(Data extracted from a collection)
- - - - -

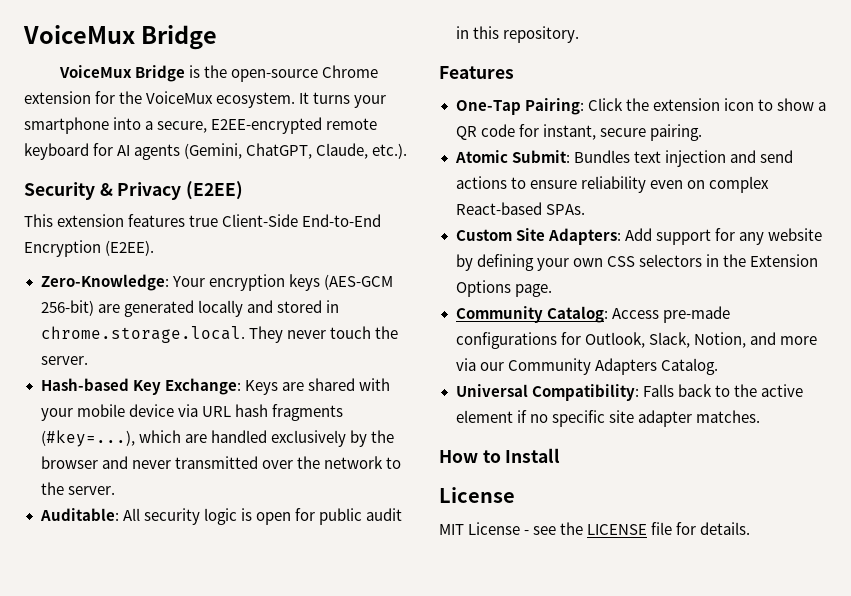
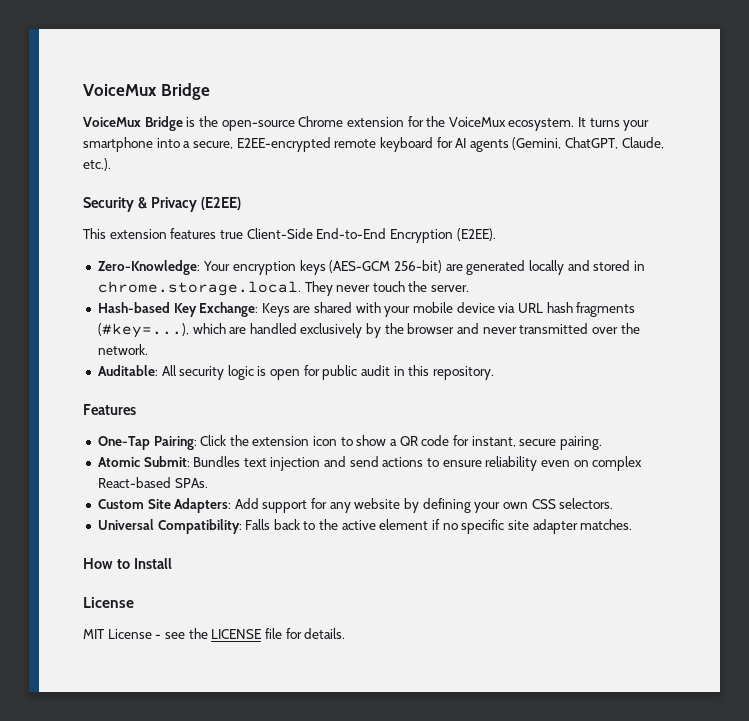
- Hash-based Key Exchange: Keys are shared with your mobile device via URL hash fragments (#key=...), which are handled exclusively by the browser and never transmitted over the network to the server.
+ Hash-based Key Exchange: Keys are shared with your mobile device via URL hash fragments (#key=...), which are handled exclusively by the browser and never transmitted over the network.
- Custom Site Adapters: Add support for any website by defining your own CSS selectors in the Extension Options page.
- Community Catalog: Access pre-made configurations for Outlook, Slack, Notion, and more via our Community Adapters Catalog.
+ Custom Site Adapters: Add support for any website by defining your own CSS selectors.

- - - - -

*PROMPT*. From the records, copy every line that has the string "based" in it.

*THE ANSWER*.
- Hash-based Key Exchange: Keys are shared with your mobile device via URL hash fragments (#key=...), which are handled exclusively by the browser and never transmitted over the network to the server.
+ Hash-based Key Exchange: Keys are shared with your mobile device via URL hash fragments (#key=...), which are handled exclusively by the browser and never transmitted over the network.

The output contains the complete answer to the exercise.